Dr. Tate filed an interlocutory appeal of the district court’s denial of his motion for a preliminary injunction. He also asked us to exercise pendent appellate jurisdiction over the district court’s dismissal of the § 1983 claim, on the ground that it was “inextricably intertwined” with the subject of the interlocutory appeal. Meredith v. Oregon, 321 F.3d 807, 813 (9th Cir.2003). While the appeal was pending, however, the Staff terminated all of Dr. Tate’s clinical privileges because of his failure to comply with conditions the Staff placed upon their renewal.1 The defendants then moved to dismiss this appeal as moot. In their view, we cannot grant effective relief because Dr. Tate cannot be restored to the *634trauma on-call schedule now that he no longer has any clinical privileges at UMC. We agree.
II
A federal court “does not have jurisdiction to give opinions upon moot questions.” Am. Rivers v. Nat’l Marine Fisheries Serv., 126 F.3d 1118, 1123 (9th Cir.1997). A claim “is moot when the issues presented are no longer live or the parties lack a legally cognizable interest in the outcome. The basic question is whether there exists a present controversy as to which effective relief can be granted.” Outdoor Media Group, Inc. v. City of Beaumont, 506 F.3d 895, 900 (9th Cir. 2007). A case may become moot at any stage. Di Giorgio v. Lee, 134 F.3d 971, 974 (9th Cir.1998).
In this appeal, Dr. Tate seeks reinstatement on the trauma on-call schedule at UMC, despite no longer having clinical privileges at the hospital. But Dr. Tate is ineligible to practice medicine at UMC without clinical privileges. In fact, the Trauma Services Agreement between Dr. Tate and UMC provides for its own automatic termination if Dr. Tate no longer has clinical privileges. If Dr. Tate is ineligible to practice medicine at UMC, then he cannot be reinstated on the trauma on-call schedule at the hospital.

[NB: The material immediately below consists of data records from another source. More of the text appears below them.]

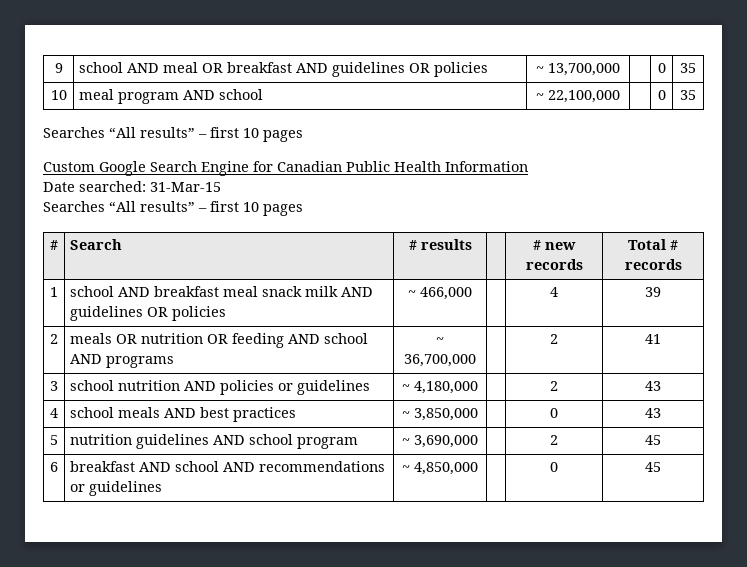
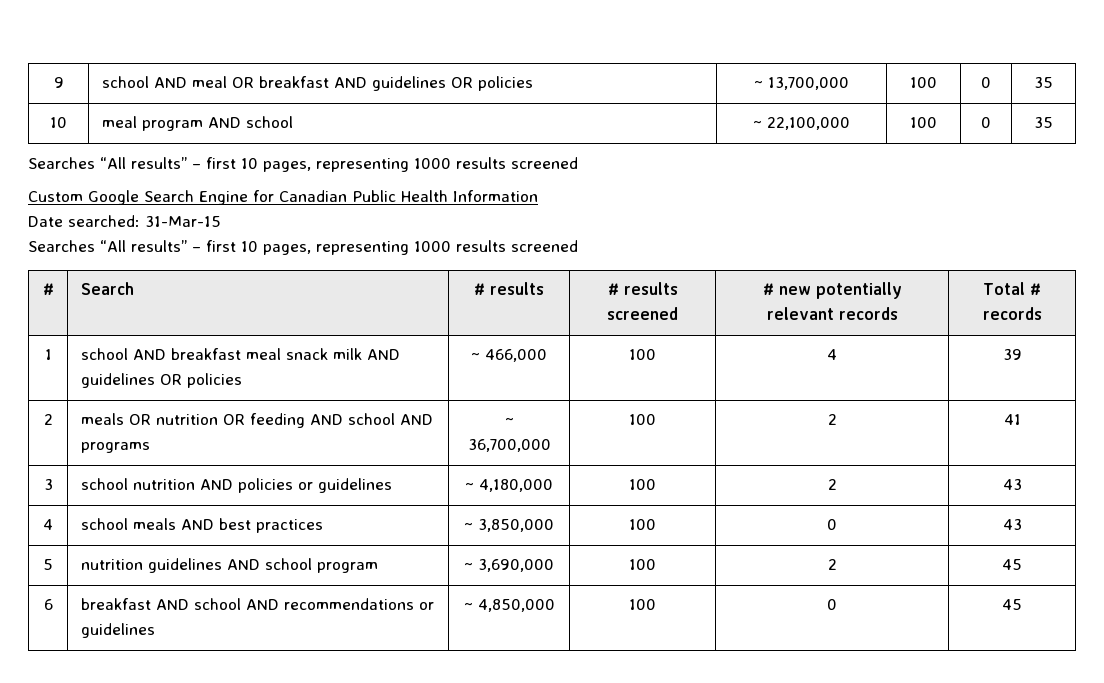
- 9 | school AND meal OR breakfast AND guidelines OR policies | ~ 13,700,000 | | 0 | 35
+ 9 | school AND meal OR breakfast AND guidelines OR policies | ~ 13,700,000 | 100 | 0 | 35
- 10 | meal program AND school | ~ 22,100,000 | | 0 | 35
- Searches “All results” – first 10 pages
+ 10 | meal program AND school | ~ 22,100,000 | 100 | 0 | 35
+ Searches “All results” – first 10 pages, representing 1000 results screened
  Date searched: 31-Mar-15
- Searches “All results” – first 10 pages
+ Searches “All results” – first 10 pages, representing 1000 results screened
- # | Search | # results | | # new records | Total # records
+ # | Search | # results | # results screened | # new potentially relevant records | Total # records
- 1 | school AND breakfast meal snack milk AND guidelines OR policies | ~ 466,000 | | 4 | 39
+ 1 | school AND breakfast meal snack milk AND guidelines OR policies | ~ 466,000 | 100 | 4 | 39
- 2 | meals OR nutrition OR feeding AND school AND programs | ~ 36,700,000 | | 2 | 41
+ 2 | meals OR nutrition OR feeding AND school AND programs | ~ 36,700,000 | 100 | 2 | 41
- 3 | school nutrition AND policies or guidelines | ~ 4,180,000 | | 2 | 43
+ 3 | school nutrition AND policies or guidelines | ~ 4,180,000 | 100 | 2 | 43
- 4 | school meals AND best practices | ~ 3,850,000 | | 0 | 43
+ 4 | school meals AND best practices | ~ 3,850,000 | 100 | 0 | 43
- 5 | nutrition guidelines AND school program | ~ 3,690,000 | | 2 | 45
+ 5 | nutrition guidelines AND school program | ~ 3,690,000 | 100 | 2 | 45
- 6 | breakfast AND school AND recommendations or guidelines | ~ 4,850,000 | | 0 | 45
+ 6 | breakfast AND school AND recommendations or guidelines | ~ 4,850,000 | 100 | 0 | 45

Dr. Tate argues that we can enjoin reinstatement because removal from the trauma on-call schedule is a “de facto” suspension of his clinical privileges, which are a protected property interest for due process purposes. In Dr. Tate’s view, his case is not moot because reinstating him on the on-call schedule would restore his clinical privileges. But that is not true. An employment arrangement is distinct from clinical privileges: employment is merely one method among many of exercising clinical privileges at a hospital. E.g., Stears v. Sheridan County Mem’l Hosp. Bd. of Trs., 491 F.3d 1160, 1162-63 (10th Cir.2007). Here, Dr. Tate had only an employment agreement with the hospital to serve as the trauma on-call surgeon. After termination of that employment, he remained able to exercise his clinical privileges in other ways, until they were terminated. Because Dr. Tate’s clinical privileges are distinct from his employment arrangement, reinstating his employment does not restore his clinical privileges. We simply cannot restore Dr. Tate’s clinical privileges. The termination of Dr. Tate’s clinical privileges, therefore, prevents us from reinstating Dr. Tate on the on-call schedule, despite his argument to the contrary. Since we cannot order the reinstatement sought by Dr. Tate in his motion for a preliminary injunction, we cannot grant “effective relief’ in his appeal of the denial of that motion.
Ill
Therefore, this appeal is moot. Our jurisdiction over the district court’s dismissal of the underlying § 1983 claim was premised on pendent appellate jurisdiction over matters “inextricably intertwined” with the denial of the preliminary injunction motion. Since we do not have jurisdiction over the denial of that motion on account of mootness, we also lack jurisdiction over the district court’s dismissal of the underlying § 1983 claim.
DISMISSED. The Appellant’s motion for judicial notice is GRANTED.

. Dr. Tate has challenged this action in a separate lawsuit.